::: RECORDS FOR THE TASK
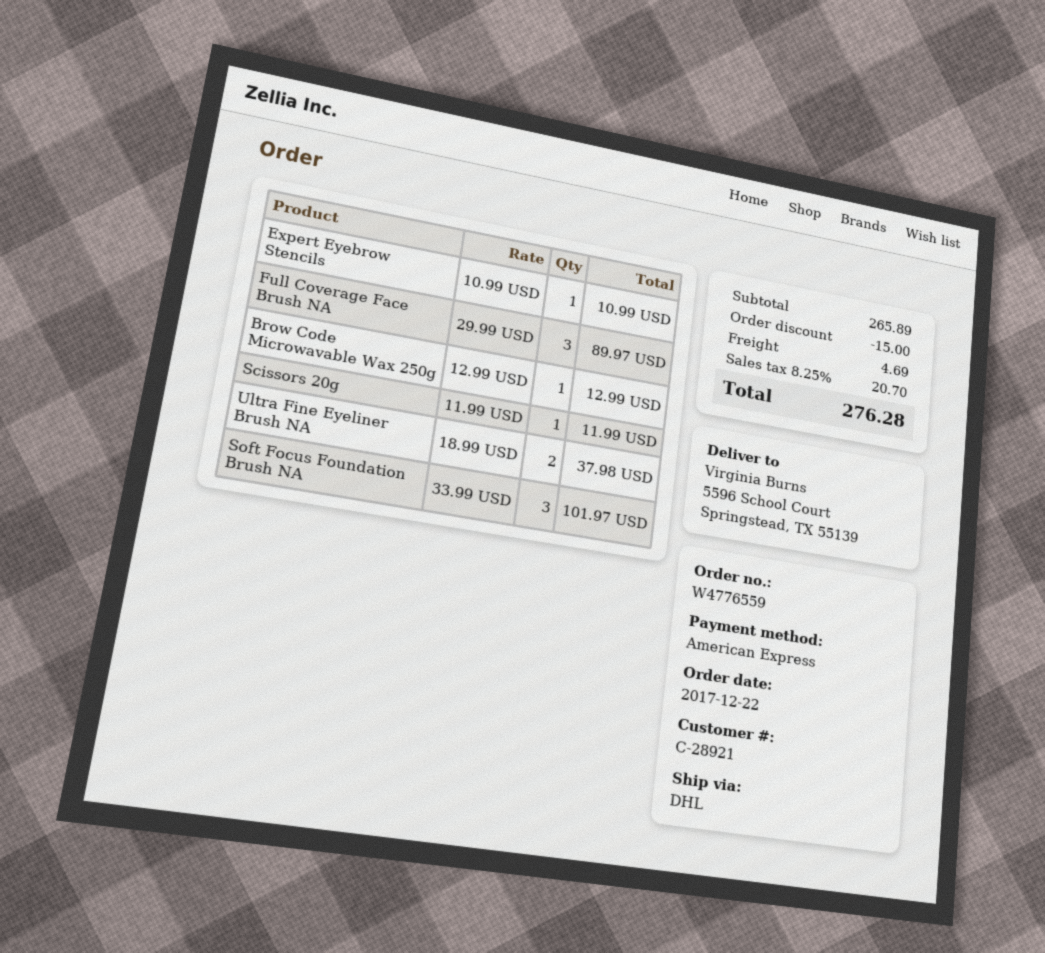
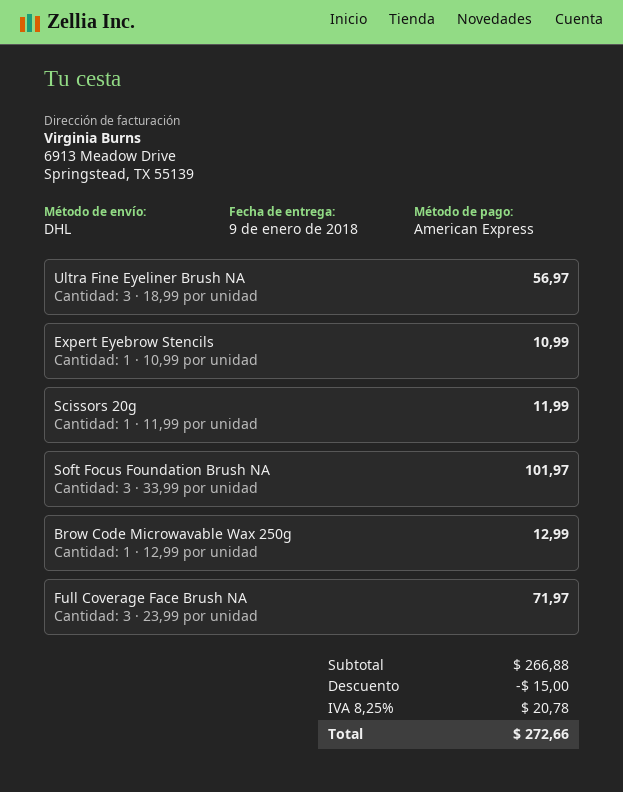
Full Coverage Face Brush NA: 3 x 29.99 = 89.97 -> 3 x 23.99 = 71.97
Ultra Fine Eyeliner Brush NA: 2 x 18.99 = 37.98 -> 3 x 18.99 = 56.97
subtotal: 265.89 -> 266.88
shipping: 4.69 -> none
tax: 8.25% = 20.70 -> 8.25% = 20.78
total: 276.28 -> 272.66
::::::
WHAT YOU NEED TO DO: Nothing in the entries above should change when they are printed again, except that the pictures are dropped.

RESPONSE AREA:
Full Coverage Face Brush NA: 3 x 29.99 = 89.97 -> 3 x 23.99 = 71.97
Ultra Fine Eyeliner Brush NA: 2 x 18.99 = 37.98 -> 3 x 18.99 = 56.97
subtotal: 265.89 -> 266.88
shipping: 4.69 -> none
tax: 8.25% = 20.70 -> 8.25% = 20.78
total: 276.28 -> 272.66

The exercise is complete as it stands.